DescriptionThe AP331A is a precision voltage comparators with an offset voltage specification as low as 8.0 mV max for comparator which were designed specifically to operate from a single power supply over a wide range of voltages. Operation from split power supplies is also possible and the low power supply current drain is independent of the magnitude of the power supply voltage. The comparator also have a unique characteristic in that the input common-mode voltage range includes ground, even though operated from a single power supply voltage.
Application areas include limit comparators, simple analog to digital converters; pulse, square wave and time delay generators; wide range VCO; MOS clock timers; multivibrators and high voltage digital logic gates. The AP331A is designed to directly interface with TTL and CMOS. When operated from both plus and minus power supplies, the AP331A will directly interface with MOS logic where their low power drain is a distinct advantage over standard comparators.
- Wide supply
Voltage range: 2.0V to 36V
Single or dual supplies: ±1.0V to ±18V
- Very low supply current drain (0.4mA) – independent of supply voltage
- Low input biasing current: 150nA
- Low input offset current: ±70nA
- Low input offset voltage: ±4mV
- Input common-mode voltage range includes ground
- Differential input voltage range equal to the power supply voltage
- Low output saturation voltage: 250mV at 4mA
- Output voltage compatible with TTL, DTL, ECL, MOS and CMOS logic systems
- SOT25 and SOT25R: Available in “Green” Molding Compound (No Br, Sb)
- Lead Free Finish/ RoHS Compliant
- High precision comparators
- Reduced VOS drift over temperature
- Eliminates need for dual supplies
- Allows sensing near ground
- Compatible with all forms of logic
- Power drain suitable for battery operation
The AP331A is high gain, wide bandwidth devices, like most comparators, can easily oscillate if the output lead is inadvertently allowed to capacitively couple to the inputs via stray capacitance. This shows up only during the output voltage transition intervals as the comparator change states. Power supply bypassing is not required to solve this problem. Standard PC board layout is helpful as it reduces stray input-output coupling. Reducing the input resistors to < 10kΩ reduces the feedback signal levels and finally, adding even a small amount (1.0 to 10 mV) of positive feedback (hysteresis) causes such a rapid transition that oscillations due to stray feedback are not possible. Simply socketing the IC and attaching resistors to the pins will cause input-output oscillations during the small transition intervals unless hysteresis is used.
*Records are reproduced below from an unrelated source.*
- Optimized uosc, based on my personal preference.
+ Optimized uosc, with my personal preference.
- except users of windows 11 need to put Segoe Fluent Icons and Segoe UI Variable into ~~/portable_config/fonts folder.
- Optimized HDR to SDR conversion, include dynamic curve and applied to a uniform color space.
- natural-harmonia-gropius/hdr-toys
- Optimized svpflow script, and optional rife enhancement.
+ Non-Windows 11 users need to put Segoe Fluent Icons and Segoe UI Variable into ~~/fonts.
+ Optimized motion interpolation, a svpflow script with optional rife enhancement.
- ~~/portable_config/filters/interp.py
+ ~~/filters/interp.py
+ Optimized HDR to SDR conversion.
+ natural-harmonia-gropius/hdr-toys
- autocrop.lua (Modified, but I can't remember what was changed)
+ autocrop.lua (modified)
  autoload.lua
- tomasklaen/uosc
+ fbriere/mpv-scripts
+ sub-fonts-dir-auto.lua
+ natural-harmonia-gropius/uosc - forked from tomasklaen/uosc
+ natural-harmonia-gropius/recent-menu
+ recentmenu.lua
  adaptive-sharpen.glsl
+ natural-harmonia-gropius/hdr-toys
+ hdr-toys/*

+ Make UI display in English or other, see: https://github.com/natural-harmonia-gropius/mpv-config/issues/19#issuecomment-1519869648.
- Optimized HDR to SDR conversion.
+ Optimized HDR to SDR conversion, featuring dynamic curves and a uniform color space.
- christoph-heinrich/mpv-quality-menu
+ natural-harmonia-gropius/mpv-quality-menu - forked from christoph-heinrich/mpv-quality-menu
If the input signal is a pulse waveform, with relatively fast rise and fall times, hysteresis is not required. All input pins of any unused comparators should be tied to the negative supply.
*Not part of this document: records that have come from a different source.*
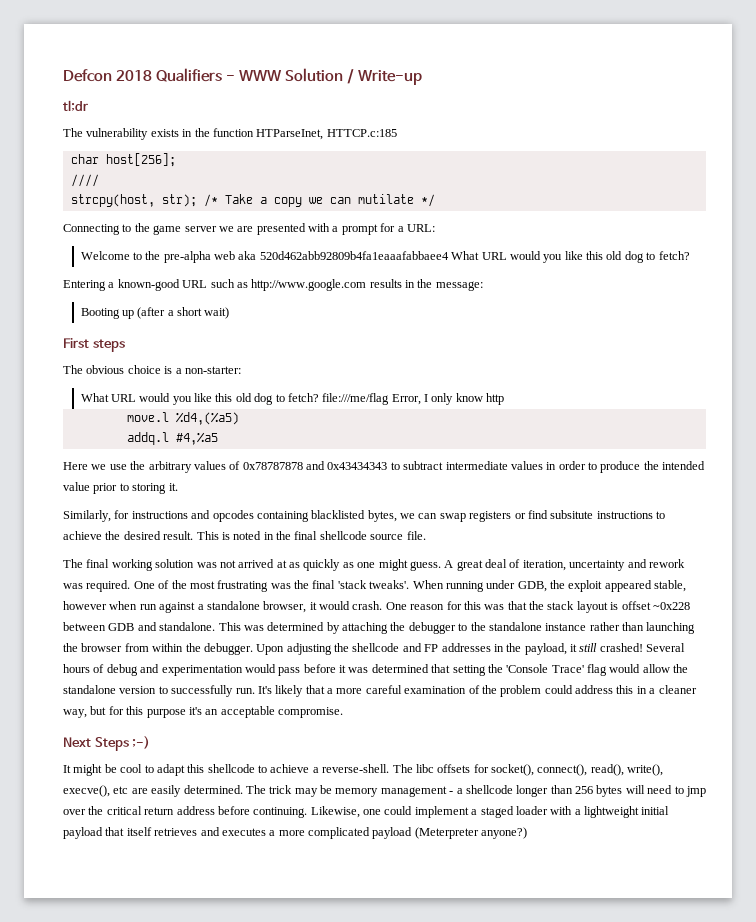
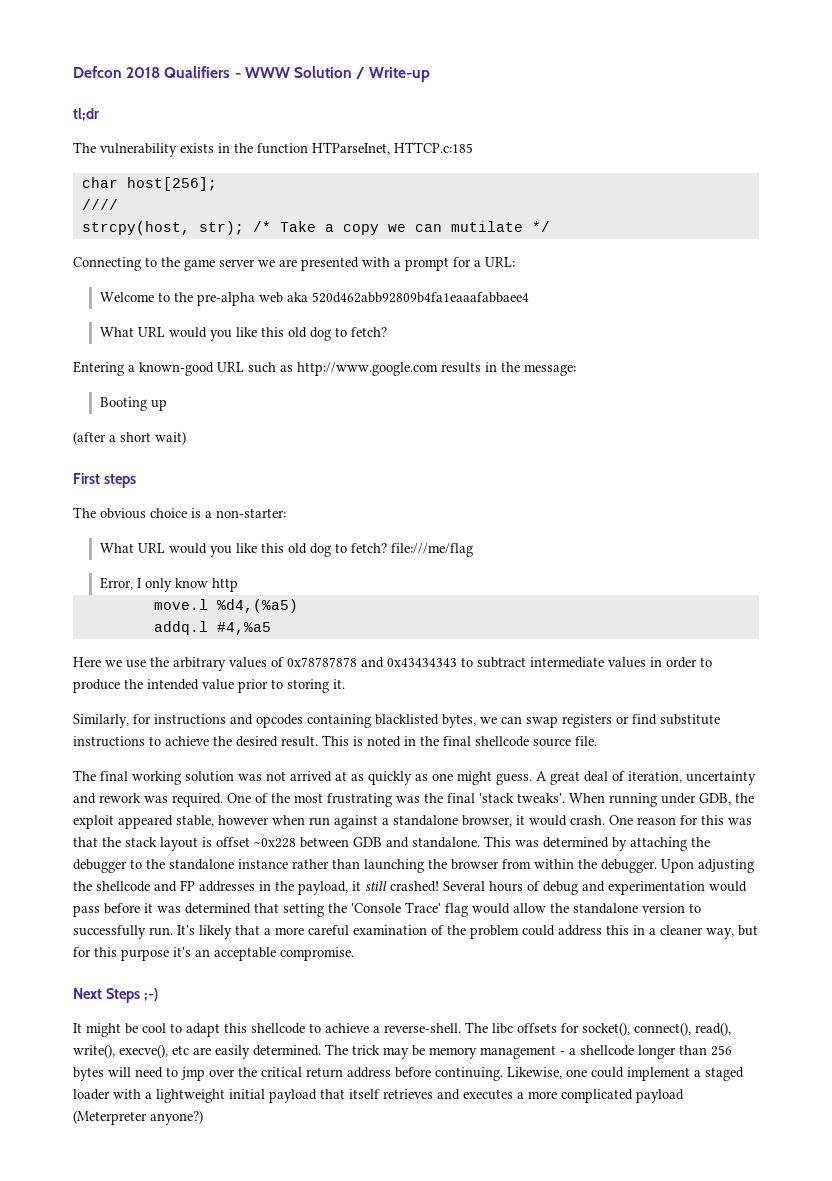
- Welcome to the pre-alpha web aka 520d462abb92809b4fa1eaaafabbaee4 What URL would you like this old dog to fetch?
+ Welcome to the pre-alpha web aka 520d462abb92809b4fa1eaaafabbaee4
+ What URL would you like this old dog to fetch?
- Booting up (after a short wait)
+ Booting up
+ (after a short wait)
- What URL would you like this old dog to fetch? file:///me/flag Error, I only know http
+ What URL would you like this old dog to fetch? file:///me/flag
+ Error, I only know http
- Similarly, for instructions and opcodes containing blacklisted bytes, we can swap registers or find subsitute instructions to achieve the desired result.
+ Similarly, for instructions and opcodes containing blacklisted bytes, we can swap registers or find substitute instructions to achieve the desired result.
The bias network of the AP331A establishes a drain current independent of the magnitude of the power supply voltage over the range of from 2.0 VDC to 30 VDC. It is usually unnecessary to use a bypass capacitor across the power supply line. The differential input voltage may be larger than V+ without damaging the device (Note 10). Protection should be provided to prevent the input voltages from going negative more than -0.3 VDC (at 25°C). An input clamp diode can be used as shown in the applications section.
The output of the AP331A is the uncommitted collector of a grounded-emitter NPN output transistor. Many collectors can be tied together to provide an output OR’ing function. An output pull-up resistor can be connected to any available power supply voltage within the permitted supply voltage range and there is no restriction on this voltage due to the magnitude of the voltage applied to the V+ terminal of the AP331A package. The output can also be used as a simple SPST switch to ground (when a pull-up resistor is not used). The amount of current the output device can sink is limited by the drive available (which is independent of V+) and the β of this device. When the maximum current limit is reached (approximately 16mA), the output transistor will come out of saturation and the output voltage will rise very rapidly. The output saturation voltage is limited by the approximately 60Ω rSAT of the output transistor. The low offset voltage of the output transistor (1.0 mV) allows the output to clamp essentially to ground level for small load currents.